- WORK REQUEST
Without including any pictures, give back all of the data exactly.

- Before-and-after change records
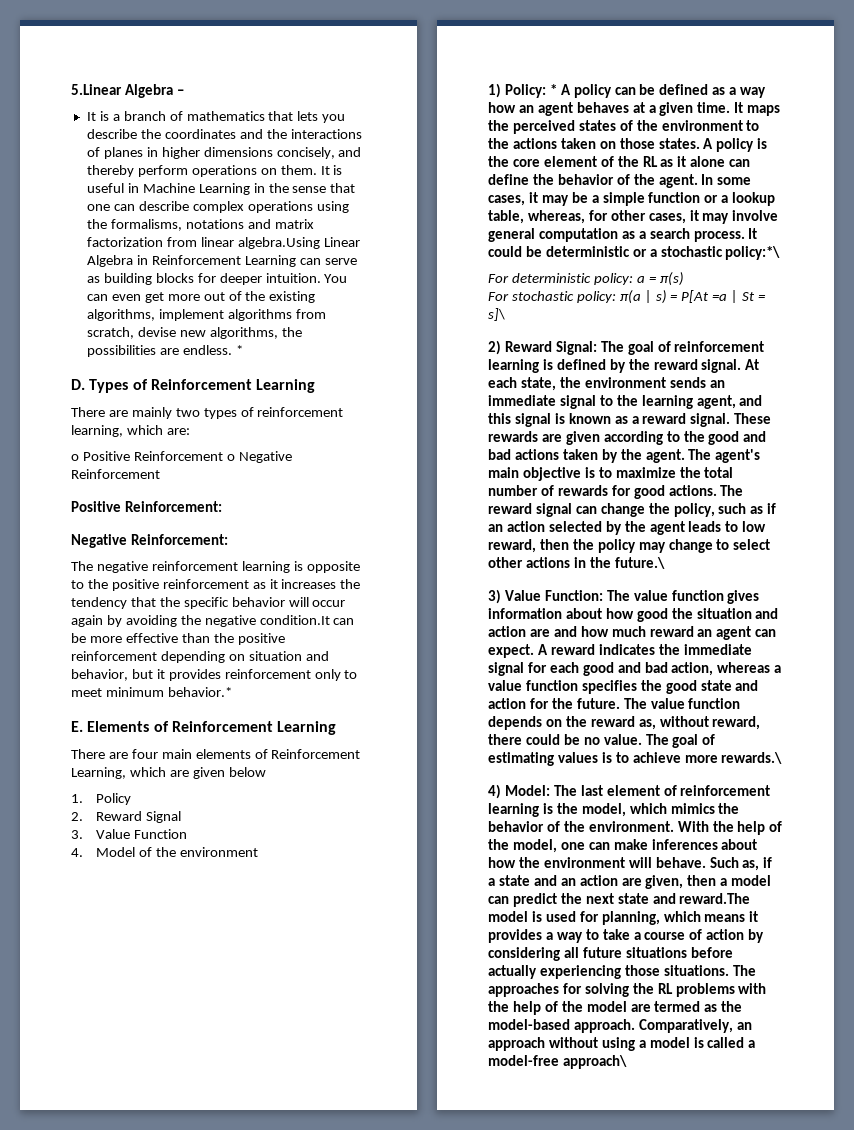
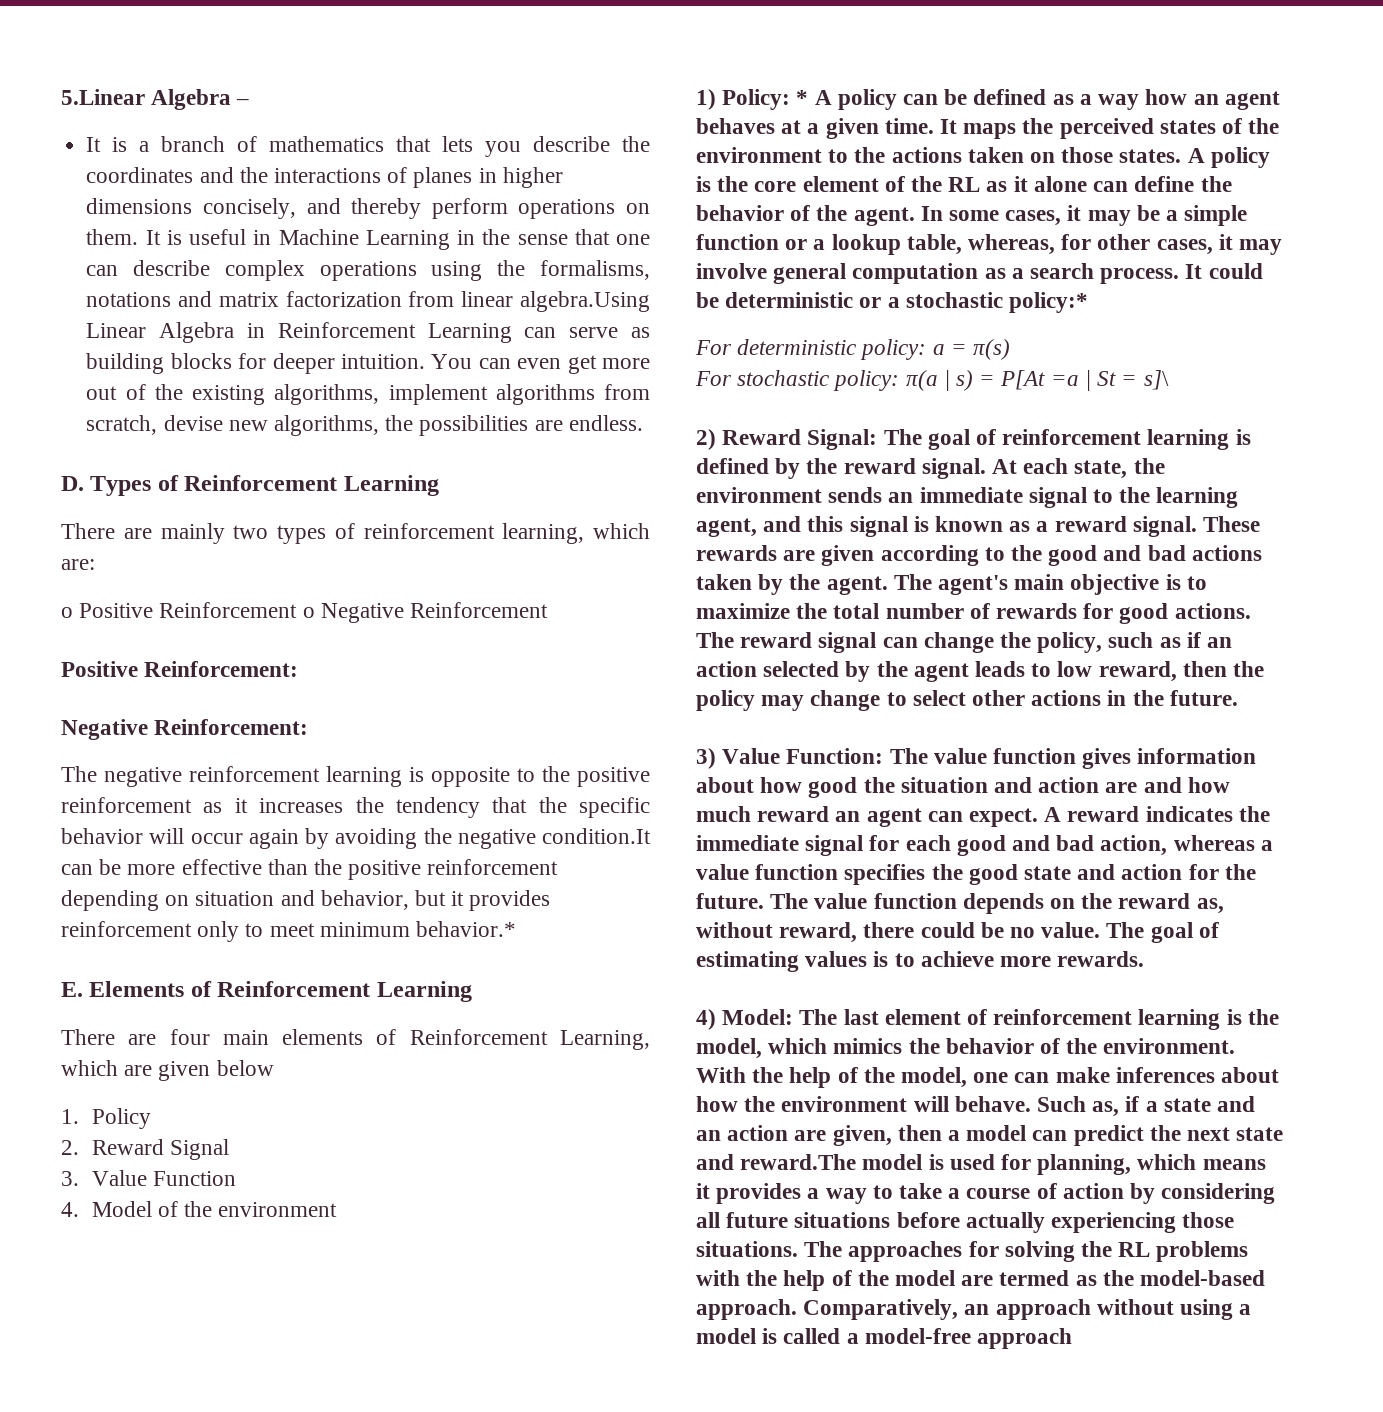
[235,345,243,355] * -> (643, 423) none
[725,246,781,260] policy:*\ -> [1009,292,1089,313] policy:*
[614,557,665,569] future.\ -> [1169,690,1238,706] future.
[721,752,783,764] rewards.\ -> [1057,951,1145,967] rewards.
[562,1055,627,1069] approach\ -> [977,1328,1073,1349] approach

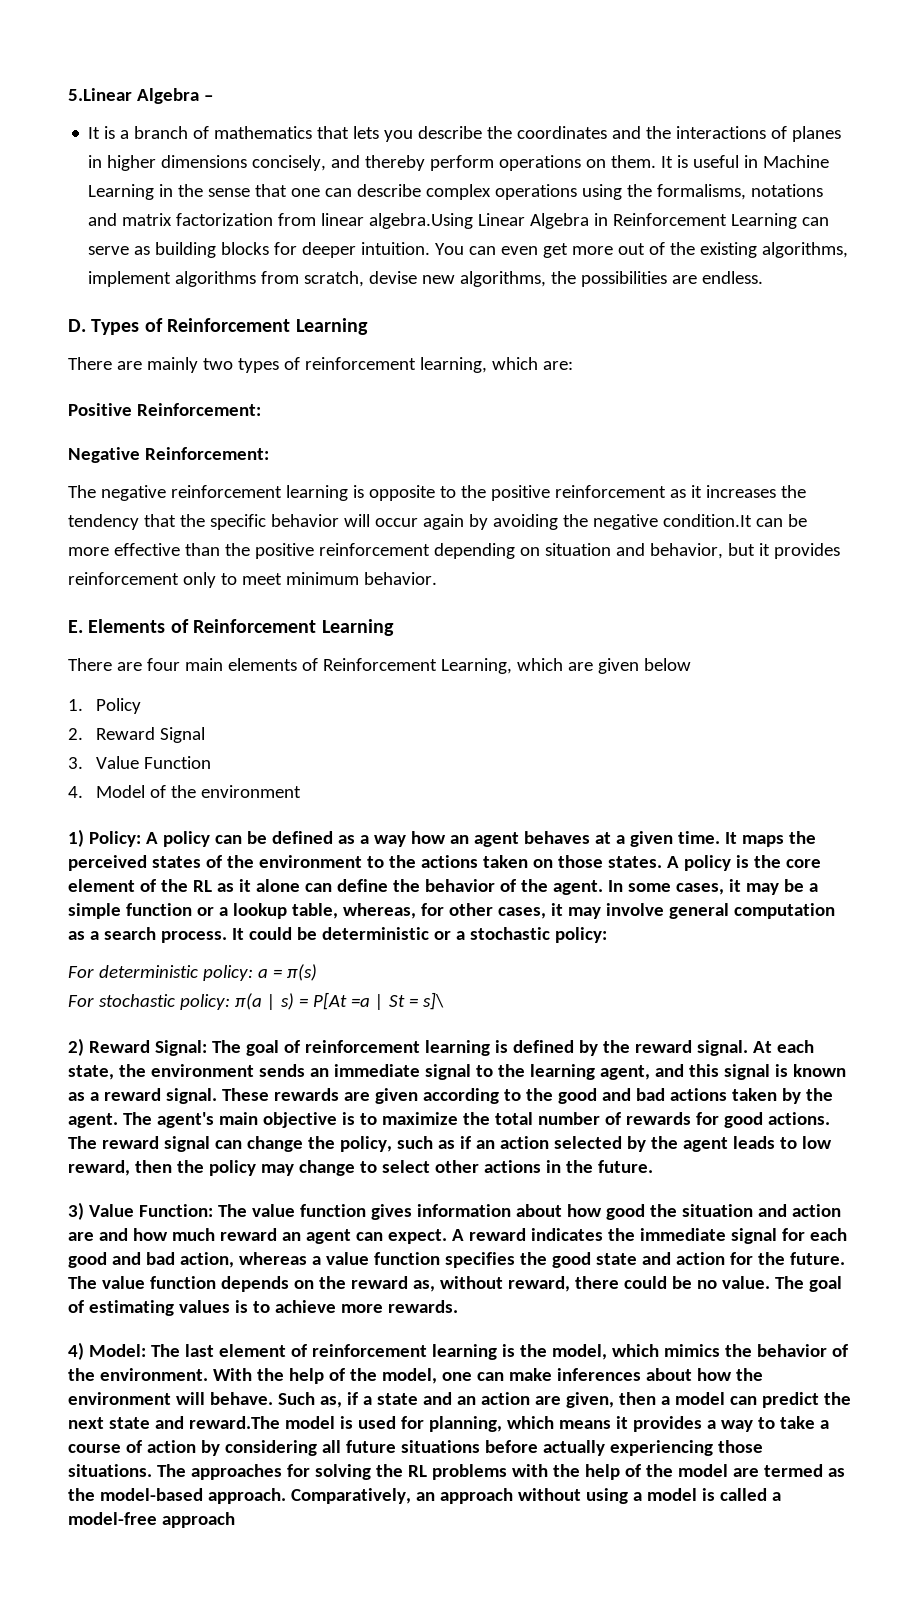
[61,602,549,623] // o Positive Reinforcement o Negative Reinforcement -> (573, 365) none
[416,921,517,937] behavior.* -> [363,572,437,585] behavior.
[796,90,809,105] * -> (141, 839) none
[1009,292,1089,313] policy:* -> [554,927,607,943] policy:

- PROBLEM SOLUTION
[235,345,243,355] * -> (643, 423) none
[725,246,781,260] policy:*\ -> [1009,292,1089,313] policy:*
[614,557,665,569] future.\ -> [1169,690,1238,706] future.
[721,752,783,764] rewards.\ -> [1057,951,1145,967] rewards.
[562,1055,627,1069] approach\ -> [977,1328,1073,1349] approach

[61,602,549,623] // o Positive Reinforcement o Negative Reinforcement -> (573, 365) none
[416,921,517,937] behavior.* -> [363,572,437,585] behavior.
[796,90,809,105] * -> (141, 839) none
[1009,292,1089,313] policy:* -> [554,927,607,943] policy:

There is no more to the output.